In a new report outlining Goldman Sachs‘ sensitivity to a potential recession, an analyst suggests the giant banking entity could team up with Apple for another card in the future.
CNBC has the report this week, outlining a new report from a Nomura analysts led by analyst Bill Carcache. According to the analysts, Goldman Sachs could see a major shift in a potential recession at some point in the future, with the banking entity “highly sensitive” to rising net charge offs.
Couple that with thin margins on the Apple Card, the brand new credit card from Apple, the bank could start to lose money if “losses reach about 8%”. The analysis suggests that Goldman Sachs pays upwards of $350 for each new Apple Card customer. That means the bank would only begin to break even on a customer after four years.
The problem is, the U.S. economy might stall before that. A widely-watched bond market metric is flashing a recessionwarning amid a global economic slowdown, and bank stocks were hammered Wednesday on the prospect of rising loan losses and tighter profit margins.

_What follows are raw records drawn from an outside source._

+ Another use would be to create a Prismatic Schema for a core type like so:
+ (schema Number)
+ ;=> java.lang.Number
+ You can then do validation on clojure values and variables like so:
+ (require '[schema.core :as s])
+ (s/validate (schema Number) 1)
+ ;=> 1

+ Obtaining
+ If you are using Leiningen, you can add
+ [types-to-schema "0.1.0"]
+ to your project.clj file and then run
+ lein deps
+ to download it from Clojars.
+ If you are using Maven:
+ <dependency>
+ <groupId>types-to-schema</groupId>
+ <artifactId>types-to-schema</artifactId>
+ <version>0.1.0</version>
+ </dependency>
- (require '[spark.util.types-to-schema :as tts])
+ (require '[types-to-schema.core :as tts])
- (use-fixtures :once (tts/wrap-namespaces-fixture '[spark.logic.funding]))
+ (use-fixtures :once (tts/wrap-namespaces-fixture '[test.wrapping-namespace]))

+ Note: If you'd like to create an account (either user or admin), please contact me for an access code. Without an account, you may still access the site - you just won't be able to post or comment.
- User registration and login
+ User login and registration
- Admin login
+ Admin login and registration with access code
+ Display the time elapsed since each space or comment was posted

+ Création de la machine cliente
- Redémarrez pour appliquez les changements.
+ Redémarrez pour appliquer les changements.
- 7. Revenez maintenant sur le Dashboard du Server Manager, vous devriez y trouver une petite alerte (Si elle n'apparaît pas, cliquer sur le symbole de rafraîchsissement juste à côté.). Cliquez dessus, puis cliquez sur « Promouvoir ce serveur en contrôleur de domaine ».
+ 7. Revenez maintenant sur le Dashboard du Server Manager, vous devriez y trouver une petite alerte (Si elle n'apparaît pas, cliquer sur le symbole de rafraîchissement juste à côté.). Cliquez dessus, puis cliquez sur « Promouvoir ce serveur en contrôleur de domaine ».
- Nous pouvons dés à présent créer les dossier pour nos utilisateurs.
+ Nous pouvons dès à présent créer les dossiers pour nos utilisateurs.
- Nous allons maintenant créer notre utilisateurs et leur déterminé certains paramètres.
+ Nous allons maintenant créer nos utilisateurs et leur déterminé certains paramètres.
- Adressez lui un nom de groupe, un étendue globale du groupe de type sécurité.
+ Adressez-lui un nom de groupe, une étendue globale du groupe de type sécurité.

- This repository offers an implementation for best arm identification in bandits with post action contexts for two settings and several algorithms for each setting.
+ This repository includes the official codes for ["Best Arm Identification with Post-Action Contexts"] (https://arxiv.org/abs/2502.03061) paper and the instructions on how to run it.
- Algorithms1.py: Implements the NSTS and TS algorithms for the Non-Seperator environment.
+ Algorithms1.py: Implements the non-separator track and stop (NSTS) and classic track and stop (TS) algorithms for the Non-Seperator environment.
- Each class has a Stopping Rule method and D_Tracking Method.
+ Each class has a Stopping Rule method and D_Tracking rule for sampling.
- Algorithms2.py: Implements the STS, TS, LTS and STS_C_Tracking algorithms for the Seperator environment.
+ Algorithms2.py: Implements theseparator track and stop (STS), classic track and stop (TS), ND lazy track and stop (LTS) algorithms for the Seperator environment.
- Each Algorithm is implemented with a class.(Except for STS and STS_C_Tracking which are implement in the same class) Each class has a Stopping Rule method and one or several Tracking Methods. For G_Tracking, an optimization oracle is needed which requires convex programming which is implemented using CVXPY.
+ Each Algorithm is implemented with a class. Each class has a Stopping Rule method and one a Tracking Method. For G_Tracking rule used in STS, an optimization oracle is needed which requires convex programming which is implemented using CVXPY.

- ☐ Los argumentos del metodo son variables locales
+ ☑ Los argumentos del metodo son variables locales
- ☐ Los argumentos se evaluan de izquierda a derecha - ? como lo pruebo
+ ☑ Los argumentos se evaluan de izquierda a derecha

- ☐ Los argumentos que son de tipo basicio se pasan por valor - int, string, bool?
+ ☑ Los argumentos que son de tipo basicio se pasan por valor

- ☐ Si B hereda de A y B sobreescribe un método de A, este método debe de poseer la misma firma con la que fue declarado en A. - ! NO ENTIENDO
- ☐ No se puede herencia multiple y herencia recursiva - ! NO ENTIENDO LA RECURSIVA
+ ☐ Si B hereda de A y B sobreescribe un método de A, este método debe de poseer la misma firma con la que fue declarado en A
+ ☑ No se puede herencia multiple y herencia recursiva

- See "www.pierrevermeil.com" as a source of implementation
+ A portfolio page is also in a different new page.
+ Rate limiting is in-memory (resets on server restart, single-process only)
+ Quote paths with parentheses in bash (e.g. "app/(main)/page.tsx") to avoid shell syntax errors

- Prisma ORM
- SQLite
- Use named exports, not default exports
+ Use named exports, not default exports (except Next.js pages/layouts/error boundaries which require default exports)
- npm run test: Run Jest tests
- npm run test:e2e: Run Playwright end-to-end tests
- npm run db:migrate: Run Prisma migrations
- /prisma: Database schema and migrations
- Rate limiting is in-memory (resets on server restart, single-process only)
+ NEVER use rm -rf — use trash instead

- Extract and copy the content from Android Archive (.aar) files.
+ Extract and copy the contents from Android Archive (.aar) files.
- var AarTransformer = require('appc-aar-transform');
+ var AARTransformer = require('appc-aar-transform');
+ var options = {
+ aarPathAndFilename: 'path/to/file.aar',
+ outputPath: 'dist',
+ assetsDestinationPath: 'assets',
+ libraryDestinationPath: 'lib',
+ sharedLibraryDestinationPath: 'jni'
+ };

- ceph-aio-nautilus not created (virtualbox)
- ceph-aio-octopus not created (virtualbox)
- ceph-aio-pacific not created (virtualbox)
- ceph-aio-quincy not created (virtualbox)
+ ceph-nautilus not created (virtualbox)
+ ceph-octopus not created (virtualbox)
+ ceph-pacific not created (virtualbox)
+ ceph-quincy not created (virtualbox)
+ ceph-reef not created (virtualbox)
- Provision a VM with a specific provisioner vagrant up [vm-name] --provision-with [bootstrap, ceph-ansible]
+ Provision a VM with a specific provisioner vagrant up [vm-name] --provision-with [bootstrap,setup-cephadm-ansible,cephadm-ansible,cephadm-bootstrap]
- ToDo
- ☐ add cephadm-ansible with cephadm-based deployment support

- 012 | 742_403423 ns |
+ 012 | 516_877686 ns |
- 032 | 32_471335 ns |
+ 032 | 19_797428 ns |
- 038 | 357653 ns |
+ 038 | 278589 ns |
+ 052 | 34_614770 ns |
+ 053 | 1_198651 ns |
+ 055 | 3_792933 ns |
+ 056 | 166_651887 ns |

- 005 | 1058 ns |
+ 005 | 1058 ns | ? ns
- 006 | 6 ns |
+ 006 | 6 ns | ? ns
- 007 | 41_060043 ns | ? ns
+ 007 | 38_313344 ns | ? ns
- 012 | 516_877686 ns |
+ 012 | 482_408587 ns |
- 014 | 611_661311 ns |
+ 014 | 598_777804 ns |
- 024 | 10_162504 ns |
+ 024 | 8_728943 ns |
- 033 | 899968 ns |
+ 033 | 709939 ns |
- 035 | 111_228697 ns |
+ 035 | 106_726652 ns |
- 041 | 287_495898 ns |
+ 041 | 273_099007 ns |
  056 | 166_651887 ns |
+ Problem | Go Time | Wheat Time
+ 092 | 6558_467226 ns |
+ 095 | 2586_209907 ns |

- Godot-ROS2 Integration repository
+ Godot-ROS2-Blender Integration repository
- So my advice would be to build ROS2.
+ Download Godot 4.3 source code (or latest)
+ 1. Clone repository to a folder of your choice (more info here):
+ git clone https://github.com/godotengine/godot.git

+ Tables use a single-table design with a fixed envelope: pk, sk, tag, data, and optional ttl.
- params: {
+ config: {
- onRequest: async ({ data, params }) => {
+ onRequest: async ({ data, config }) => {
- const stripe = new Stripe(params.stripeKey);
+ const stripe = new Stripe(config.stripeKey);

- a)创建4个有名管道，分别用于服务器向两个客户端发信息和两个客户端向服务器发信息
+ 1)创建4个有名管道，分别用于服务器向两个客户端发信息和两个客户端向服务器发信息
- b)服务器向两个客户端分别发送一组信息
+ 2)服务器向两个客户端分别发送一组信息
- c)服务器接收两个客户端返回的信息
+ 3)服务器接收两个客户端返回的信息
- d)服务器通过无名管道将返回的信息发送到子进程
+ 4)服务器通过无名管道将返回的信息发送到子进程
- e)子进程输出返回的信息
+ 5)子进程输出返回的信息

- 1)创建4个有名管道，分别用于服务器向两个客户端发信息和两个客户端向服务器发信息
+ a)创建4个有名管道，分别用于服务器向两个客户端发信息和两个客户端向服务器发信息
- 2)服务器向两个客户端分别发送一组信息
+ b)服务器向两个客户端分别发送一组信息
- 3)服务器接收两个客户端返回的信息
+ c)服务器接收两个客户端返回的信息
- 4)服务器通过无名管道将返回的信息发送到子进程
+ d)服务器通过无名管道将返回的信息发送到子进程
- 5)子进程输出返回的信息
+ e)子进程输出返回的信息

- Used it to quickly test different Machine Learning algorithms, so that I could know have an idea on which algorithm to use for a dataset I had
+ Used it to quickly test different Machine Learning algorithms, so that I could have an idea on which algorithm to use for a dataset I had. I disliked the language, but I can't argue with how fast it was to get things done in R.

Recessions typically occur an average of 22 months after the yield curve inverts, according to Credit Suisse.
The full report has plenty to offer when it comes to the financial side, as far as expectations are concerned, for Goldman Sachs and the Apple Card.
But one of the more interesting elements is what’s added at the end: Goldman Sachs and Apple could team up for yet another card at some point in the future: a debit card. The report indicates that debit cards generated around $15 billion in revenues for other banks, so it seems like a worthwhile endeavor for Goldman Sachs.
The tech giant and Goldman might offer a debit card next, the analyst wrote. The bank could do that because customers will likely pay off their Apple Card balances via bank accounts, meaning Goldman will have users’ account and routing numbers stored. Debit cards generated $15 billion in revenues for banks last year.
But, nothing is official or even suggested by Apple or Goldman Sachs at this point. But with profits that high, and with quite a few people signing up for the Apple Card already, a debit card with the Apple (and Goldman Sachs) logo on it could be a big win, too.
What do you think of the analysts’ thoughts? Would you get an Apple-branded debit card?